La seconde grosse partie de personnel dont j'ai la charge sont les personnels
ATOS, administratifs, techniques, ouvriers, de santé et sociaux, soit
près de 158.000 personnes qui sont pour certains de gestion totalement
déconcentrée, y compris pour le recrutement. C'est le cas de
l'ensemble des personnels de catégories B et C.
Certains, dont les catégories A, sont restés de compétence
nationale, mais de la même façon que pour d'autres personnels,
cette gestion est souvent préparée par les recteurs à qui
on demande leur avis sur un certain nombre d'opérations de gestion de
ces personnels. Voilà en masse les personnels gérés. J'y
reviendrai peut-être à l'occasion des questions.
En répartition de pourcentage d'ATOS, si on considère 100 %
d'ATOS, y compris ceux du supérieur, nous avons 77,6 % d'ATOS dans
les services académiques et dans les établissements scolaires,
20,6 % qui s'occupent spécifiquement de la restauration et de
l'internat, c'est-à-dire de la vie scolaire des élèves,
0,7 % en formation professionnelle, 11,4 % dans le supérieur,
1,3 % de jeunesse et sports et 0,2 % en administration centrale.
Comment envisageons-nous à l'heure actuelle, l'évolution et la
modernisation de la gestion de ces personnels ?
L'objectif est bien sûr de veiller globalement à la meilleure
adaptation possible du potentiel humain que nous avons et des besoins de
service public qui évoluent relativement vite dans ces domaines.
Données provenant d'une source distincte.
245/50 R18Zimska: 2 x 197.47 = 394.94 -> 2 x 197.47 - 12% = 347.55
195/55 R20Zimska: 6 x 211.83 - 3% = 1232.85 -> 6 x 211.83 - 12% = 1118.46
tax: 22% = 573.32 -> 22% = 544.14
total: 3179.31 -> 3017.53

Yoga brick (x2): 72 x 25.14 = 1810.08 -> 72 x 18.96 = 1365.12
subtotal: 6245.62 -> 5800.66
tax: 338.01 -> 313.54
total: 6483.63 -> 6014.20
Nous avons quatre ou cinq axes prioritaires d'évolution de cette
gestion. Le premier est le renforcement de la gestion prévisionnelle des
emplois, des effectifs et des compétences, avec la mise place d'outils
de gestion prévisionnelle beaucoup plus développés
qu'auparavant au niveau national mais aussi au niveau académique. En
effet, beaucoup de ces personnes sont gérées au niveau
académique.
Nous essayons de mieux calibrer les recrutements. Contrairement à ce que
vous avez dû entendre sur les personnels titulaires enseignants, le
problème a plutôt été un sous-calibrage de
recrutement plutôt qu'un sur-qualibrage. Nous essayons de rétablir
un meilleur calibrage du recrutement en l'augmentant. Nous n'avons pas de
problèmes de surnombre pour les personnels ATOS ou pour les personnels
d'encadrement.
Nous souhaitons par ailleurs travailler sur les métiers,
c'est-à-dire sur les besoins des établissements et des services
académiques, sur l'évolution des métiers et des besoins
pour essayer d'améliorer l'adéquation poste/personne dans chaque
filière professionnelle et dans chaque métier. C'est un travail
de longue haleine qui a été commencé il y a une dizaine
d'années dans l'éducation nationale dans une perspective de
mutualisation de certaines compétences et spécialisations de la
filière ouvrière.
Nous souhaitons développer et même entreprendre à certains
égards, une véritable pratique d'évaluation des
personnels, surtout d'encadrement dans un premier temps.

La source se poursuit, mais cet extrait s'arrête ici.